__What the task requires__
Search the material for the string "none" and reply with how many lines contain it, nothing else.

__Material supplied__
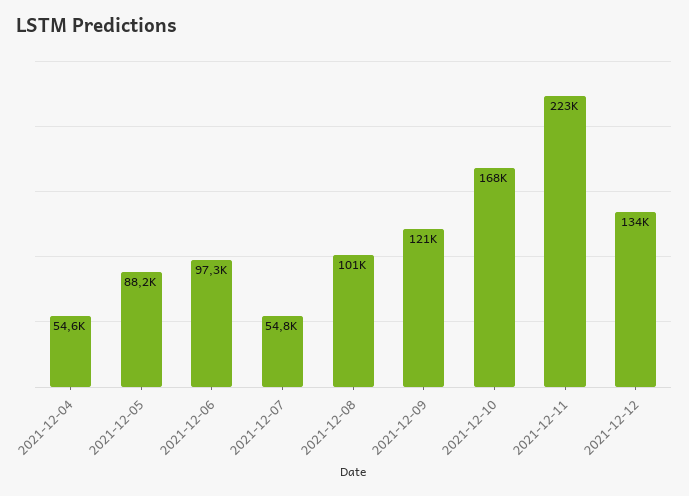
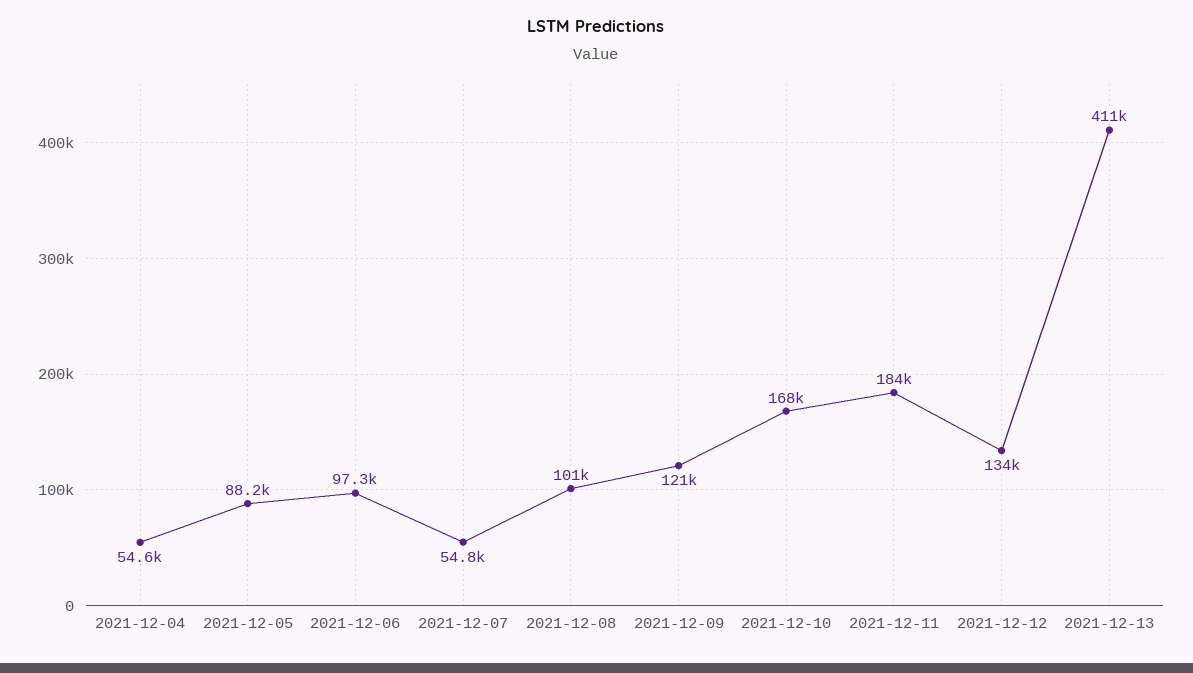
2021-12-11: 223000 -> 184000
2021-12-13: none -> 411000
--
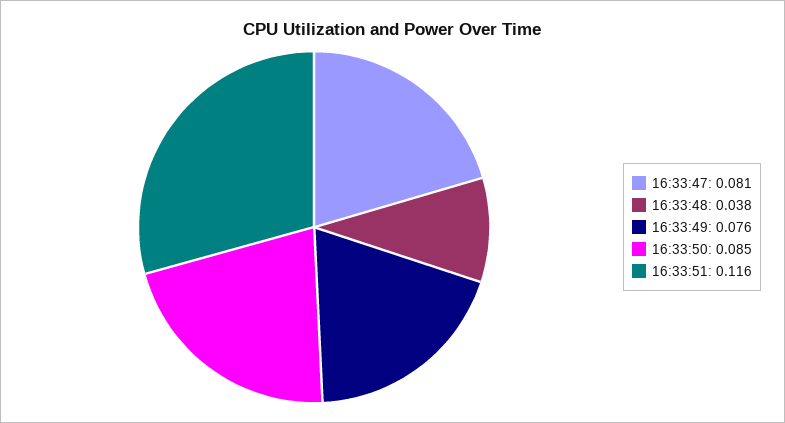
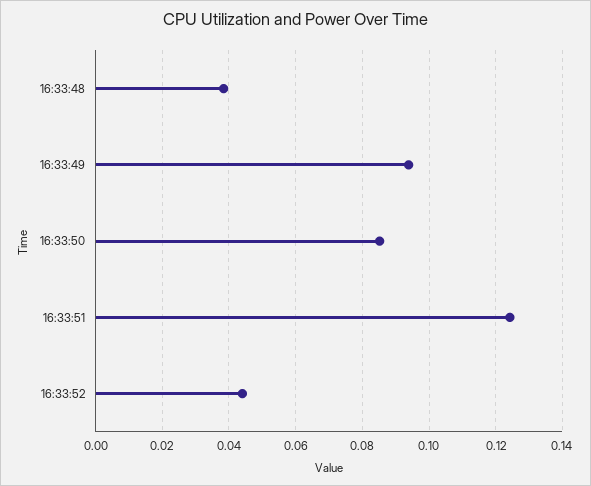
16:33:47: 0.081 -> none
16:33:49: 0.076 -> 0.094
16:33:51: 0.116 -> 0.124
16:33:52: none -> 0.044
* * *
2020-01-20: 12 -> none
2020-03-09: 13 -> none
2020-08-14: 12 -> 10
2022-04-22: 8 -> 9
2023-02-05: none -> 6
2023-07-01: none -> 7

__Problem solution__
7